User currently offlineNYCFlyer From United States of America, joined Jan 2005, 1388 posts, RR: 9
Posted (9 years 6 months 3 weeks 12 hours ago) and read 4006 times:

People have touched on this question in a few other threads in the past, but I've never understood why gas is so much cheaper in the U.S. compared to Europe. Anyone have exact figures? Is it more than twice as expensive in Europe? Why is this? It's the same oil companies, same gas.

37 replies: All unread, showing first 25:
 
User currently offlineACDC8 From Canada, joined Mar 2005, 7643 posts, RR: 35
Reply 1, posted (9 years 6 months 3 weeks 12 hours ago) and read 4003 times:

Taxes I would assume. In Germany they pay 73% taxes/litre where as in Canada we only pay 43%. I'm sure there are other factors as well, depending you're region.
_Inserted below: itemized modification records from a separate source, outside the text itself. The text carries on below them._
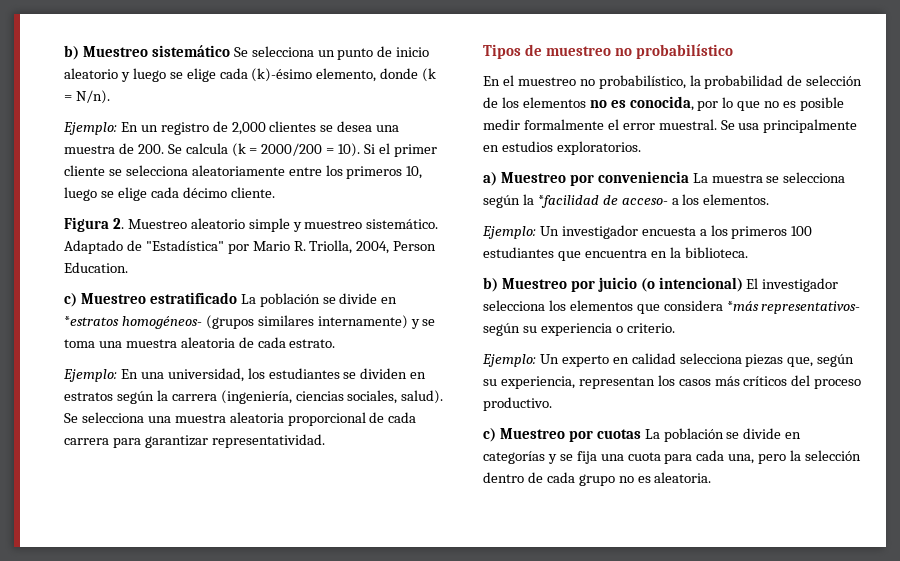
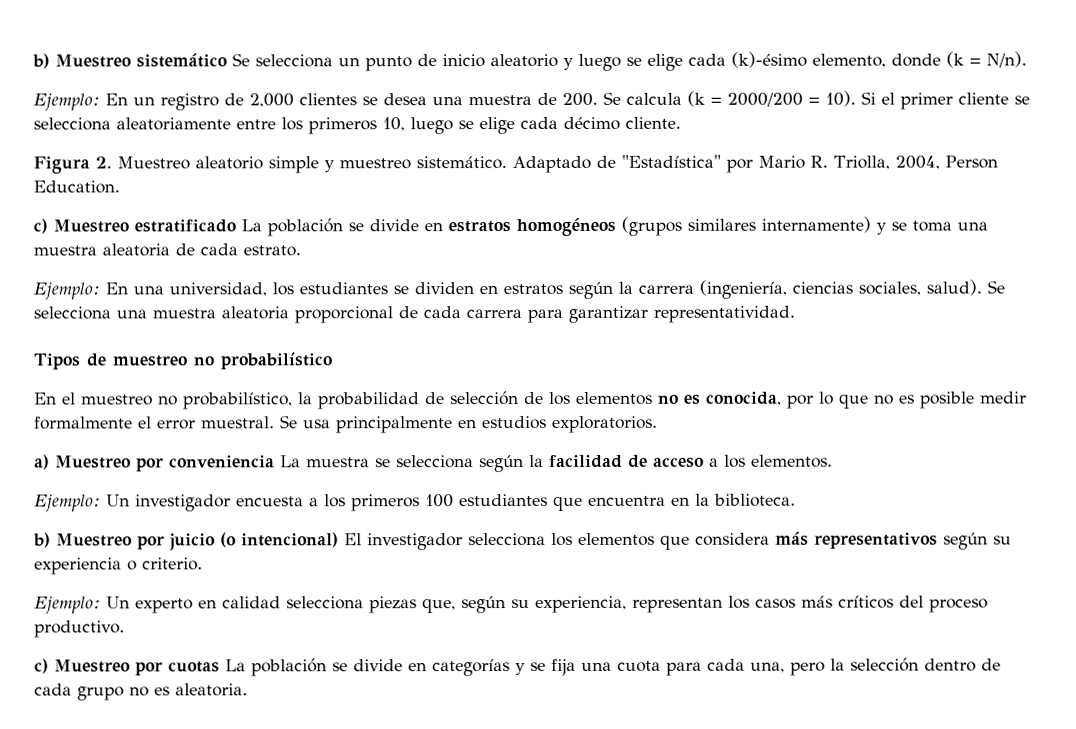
- c) Muestreo estratificado La población se divide en *estratos homogéneos- (grupos similares internamente) y se toma una muestra aleatoria de cada estrato.
+ c) Muestreo estratificado La población se divide en estratos homogéneos (grupos similares internamente) y se toma una muestra aleatoria de cada estrato.
- a) Muestreo por conveniencia La muestra se selecciona según la *facilidad de acceso- a los elementos.
+ a) Muestreo por conveniencia La muestra se selecciona según la facilidad de acceso a los elementos.
- b) Muestreo por juicio (o intencional) El investigador selecciona los elementos que considera *más representativos- según su experiencia o criterio.
+ b) Muestreo por juicio (o intencional) El investigador selecciona los elementos que considera más representativos según su experiencia o criterio.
A Grumpy German Is A Sauerkraut
User currently offlineSabena332 From , joined Dec 1969, posts, RR:
Reply 2, posted (9 years 6 months 3 weeks 12 hours ago) and read 4000 times:

Yes, this ridiculous high taxes are the reason. As ACDC8 already wrote in reply #1, in Germany we have to pay over 70 Cent taxes per liter.

And when you think that gas is cheap in the USA, you should go to Dubai. I never saw such incredible low gas prices in my life, so a taxi ride there cost you almost nothing.

Patrick


User currently offlineAloges From Germany, joined Jan 2006, 8735 posts, RR: 42
Reply 3, posted (9 years 6 months 3 weeks 12 hours ago) and read 3988 times:

Personally, I can't say I'm too sad about the high gas prices. I use public transport all the time, so of course the problem of paying for gas doesn't arise. The high prices do however reduce the joyriding and post box runs people do in their cars, which is a good thing. Sure you're all entitled to go wherever you want in your cars, gas-guzzler or not, but I think it's just plain stupid to cruise through town with your stereo all pumped up for nothing but looks.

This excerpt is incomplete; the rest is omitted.